Feature Beer Friday! - Brooklyn Local 1

So by the time this post goes up on Friday I'm going to be in New York City, and that means it's time to feature a beer from the Brooklyn Brewery out of Brooklyn, NY.   This is the second feature for the Brooklyn Brewery going way back to the second ever featured beer, the Brooklyn Black Chocolate Stout.  That one is one of their seasonal favorites, while the Brooklyn Local 1 is a big-bottle series beer that can typically be found in Baton Rouge year round.  It's not super easy to find, but the better beer stores will usually have some.  If they don't, ask. 

Brooklyn describes this beer as a Belgian-inspired Strong Golden Ale, and it's certainly not weak at 9.0% abv.  They use German malt and hops, sugar from the island nation of Mauritius, and yeast from Belgium to create the beer.  It's also completely bottle conditioned hence the fancy cork & cage on top.  Time to pop that cork and get to some reviewing!

Reviewers: Eric Ducote (BR Beer Scene), Dustin Davis, James Lawson (Whiskeybomb.com), and Jeremy Spikes (Whiskeybomb.com).

Serving: 750ml corked & caged brown bottle.

Appearance: "Nice head w/ straw color; hazy, good head retention" were Dustin's notes... I think that sums it up well.

Aroma: Very "Belgian" aroma to it... floral hops, a little fruity, grassy.

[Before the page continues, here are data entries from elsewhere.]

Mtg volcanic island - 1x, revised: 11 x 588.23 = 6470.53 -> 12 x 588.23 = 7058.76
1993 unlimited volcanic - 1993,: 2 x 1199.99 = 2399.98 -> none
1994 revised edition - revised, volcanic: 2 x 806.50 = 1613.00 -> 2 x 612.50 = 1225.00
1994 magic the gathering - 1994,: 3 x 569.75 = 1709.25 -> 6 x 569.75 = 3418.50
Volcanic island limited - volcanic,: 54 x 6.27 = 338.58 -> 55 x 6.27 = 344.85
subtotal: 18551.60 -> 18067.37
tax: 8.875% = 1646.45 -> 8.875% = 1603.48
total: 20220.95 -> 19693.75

Taste: Very floral as well with a bit of spice and earthy tones.  It had a little hint of Belgian funk to it from the yeast, but Jeremy thought it was a little too bitter.

Mouthfeel: Very well carbonated as expected from the bottle fermentation..

Overall: It wasn't the perfect beer, but we all en joyed this one a lot.  It's a great American example of a Belgian-styled ale and one of the best we can get in the Baton Rouge market.